Cold Air Blowing Through Wall Outlets

Air infiltration occurs when outside air finds its way inside your house. Most people notice this in the winter when cold air blows through a wall outlet on an exterior wall. Or in the summer when the hot 100°F air finds its way into your cool inside living space. You can expect higher heating and cooling bills if you have a lot of air infiltrating into your home.

There are numerous locations from which outside air can find its way inside. Even more so in older houses, which are not as tightly sealed as newer homes. One place I noticed a fair amount of cold air blowing into our house was through the light switches and wall outlets situated in exterior walls. Even though there is insulation in the walls, it won’t necessarily stop the air from entering your house when the wind is blowing.

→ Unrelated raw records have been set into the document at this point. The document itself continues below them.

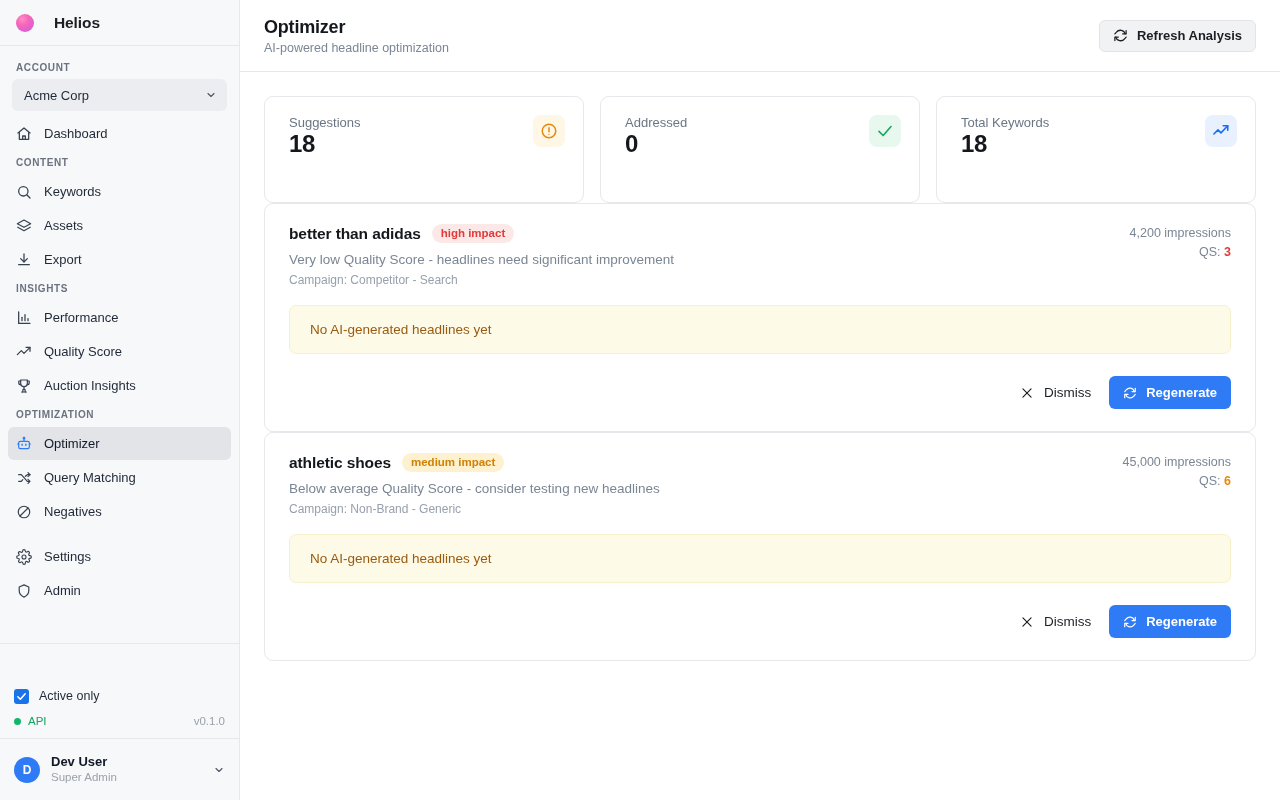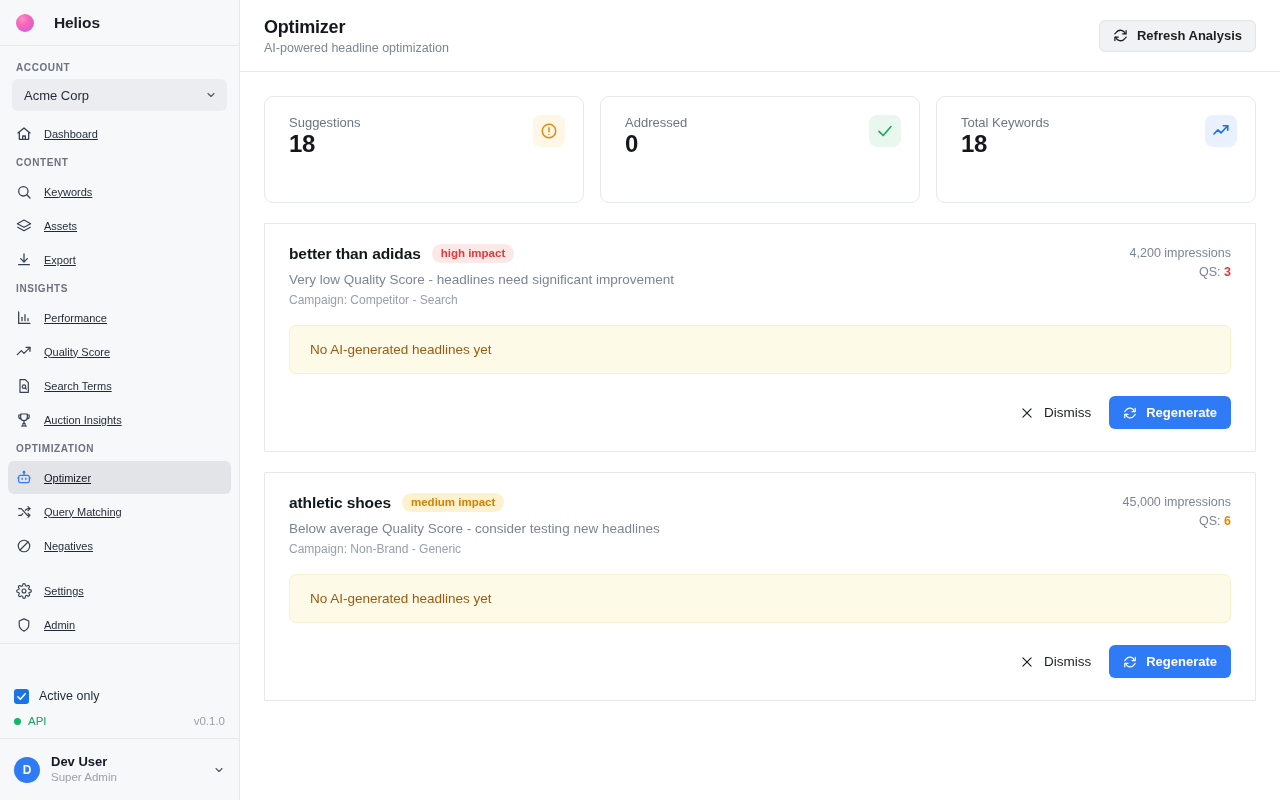"Dashboard" .nav-item .lbl { font-size: 11px -> 13px; text-decoration: underline -> none }
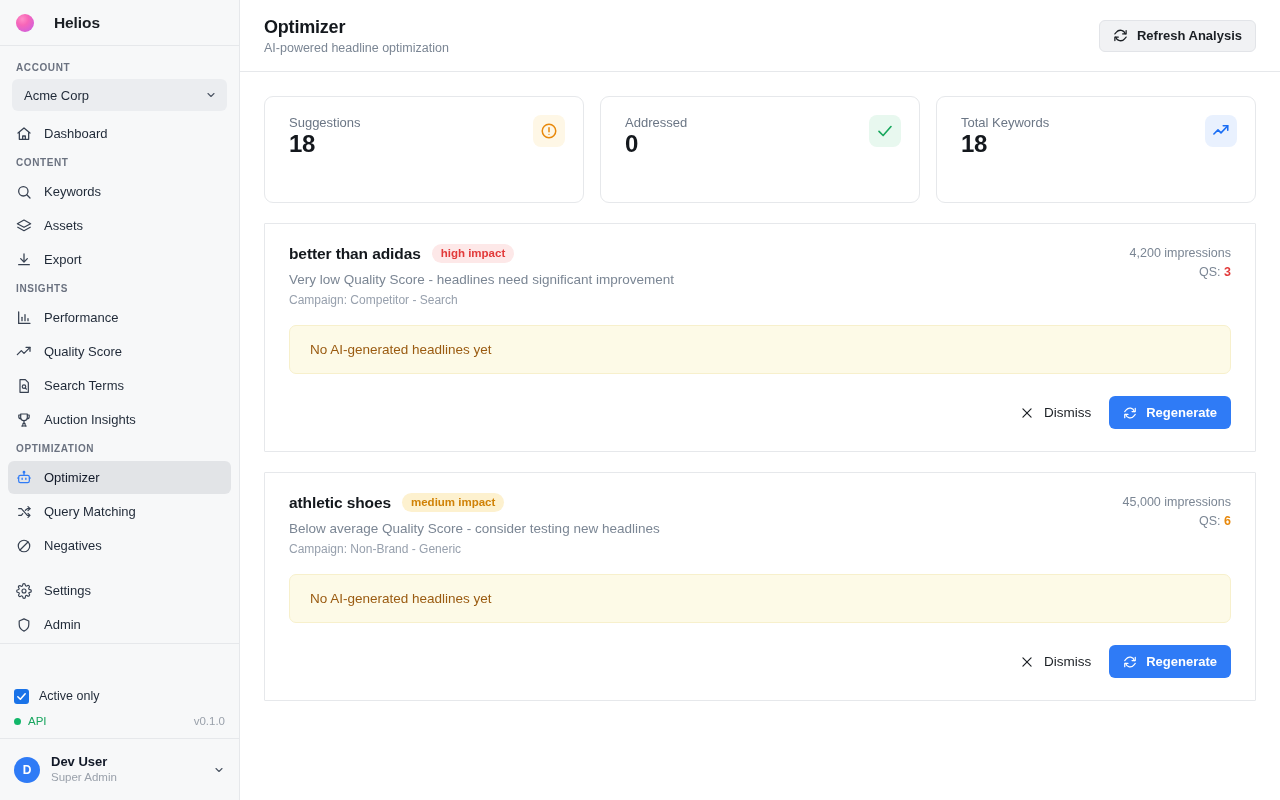"better than adidas" .sug { border-radius: 1px -> 9px; margin-top: 20px -> none }
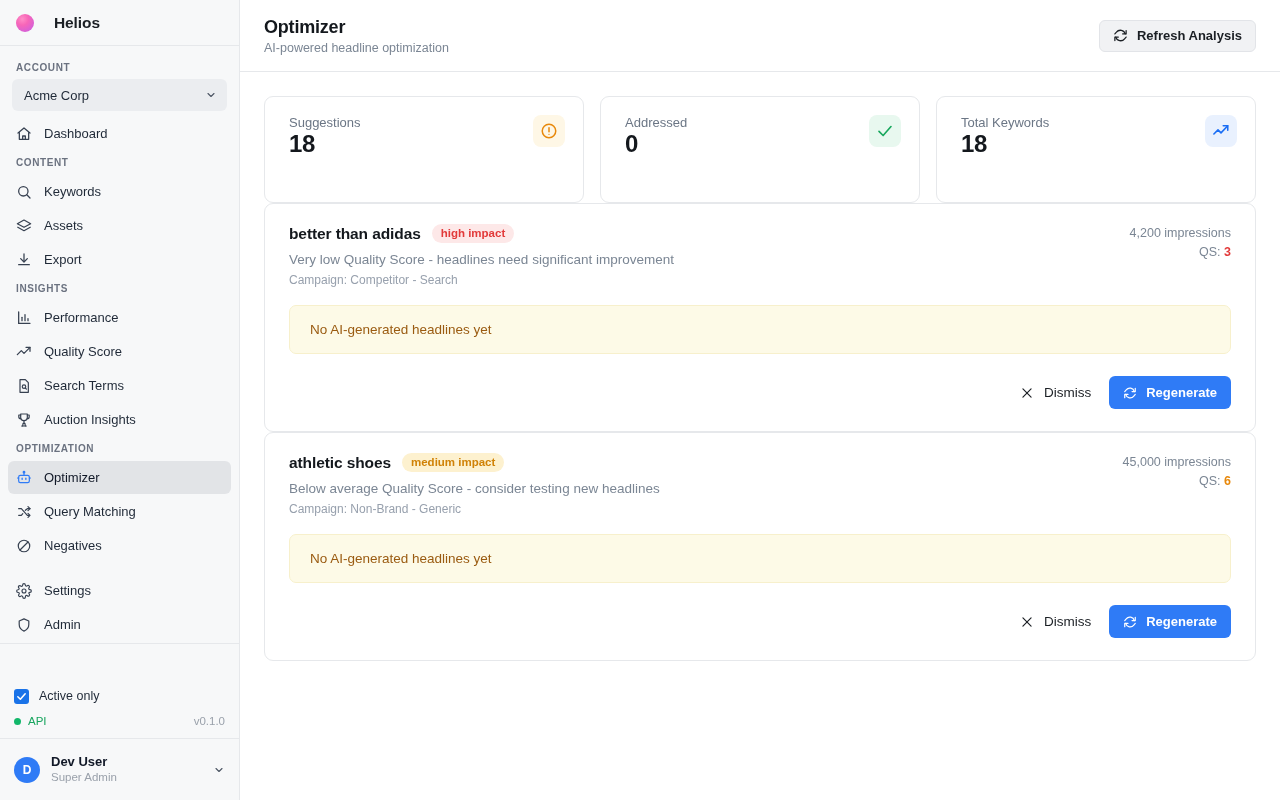"Search Terms" div.nav-item { html: <div> <span> <svg> <path></path> <circle></circle> <line></line> </svg> </span> <span>Search Terms</span> </div> -> none }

For the wall outlets, there is a very easy solution. I would highly recommend buying the plastic childproof outlet plugs that insert into the wall outlets. They are a bit difficult to pull out (by design), but they do the best job and completely stop the air from blowing in through the plug. Make sure you get the childproof plugs that completely cover the whole outlet. I have these on all my exterior wall outlets and the air has been completely stopped.

For the light switches, you can use a foam insert specifically designed for this, but I found them to be ineffective. The other option, is using a can of expanding foam to seal the hole in the electrical box where the wires enter, but this can be tricky.

sealing outlet foamMost hardware stores carry cans of expanding polyurethane foam for this exact purpose. The foam I used is called Great Stuff. It comes with a small flexible straw that allows you to squirt the foam in difficult to reach places. You only need one can, and a little goes a long way.

Grab a lot of paper towels so you can lay the can on something other than your floor because the can oozes once you start using it. Wear gloves because it’s very hard to get the foam off your skin.

Simply remove the outlet plate cover and deep inside the electrical box you will see where the wires enter. The wires can be crammed pretty tight inside the box so you might need to pull them out a bit to gain access to the hole.

The hole is usually in the top or bottom of the electrical box. This is most likely where the cold (or warm) air is infiltrating from. Put the straw from the expanding can of foam just inside that hole and give it a little squirt. The foam may come out slow or it may come out fast so be careful.

You won’t need much, so only fill the hole with a little bit (about the size of a quarter). Wait about 1 hour and you will see the foam has expanded quite a bit and should be dry. If it has blocked that hole, you are done. Put the cover plate back on and see if you still feel the air. If the hole isn’t plugged, squirt in some more expanding foam.

Since you really can’t save the can of foam for later use, it’s best to find other places where the foam may be of benefit. Other places to look are:

  • Wires entering house (DirecTV, Cable, Phone)
  • Pipes entering house (Sprinkler, City Pipes, City Gas)
  • Around the clothes dryer vent
  • Behind baseboards where drywall meets the subfloor

The other place I noticed a lot of air infiltrating into the house was on the second story behind the baseboards. If you pull the baseboards from the wall, you will see a small 1/4″ gap (maybe bigger) between the drywall and where the floor is. I used the expanding foam to fill in this space. When the foam dried, I used a utility knife to cut away the excess foam and replaced the baseboards.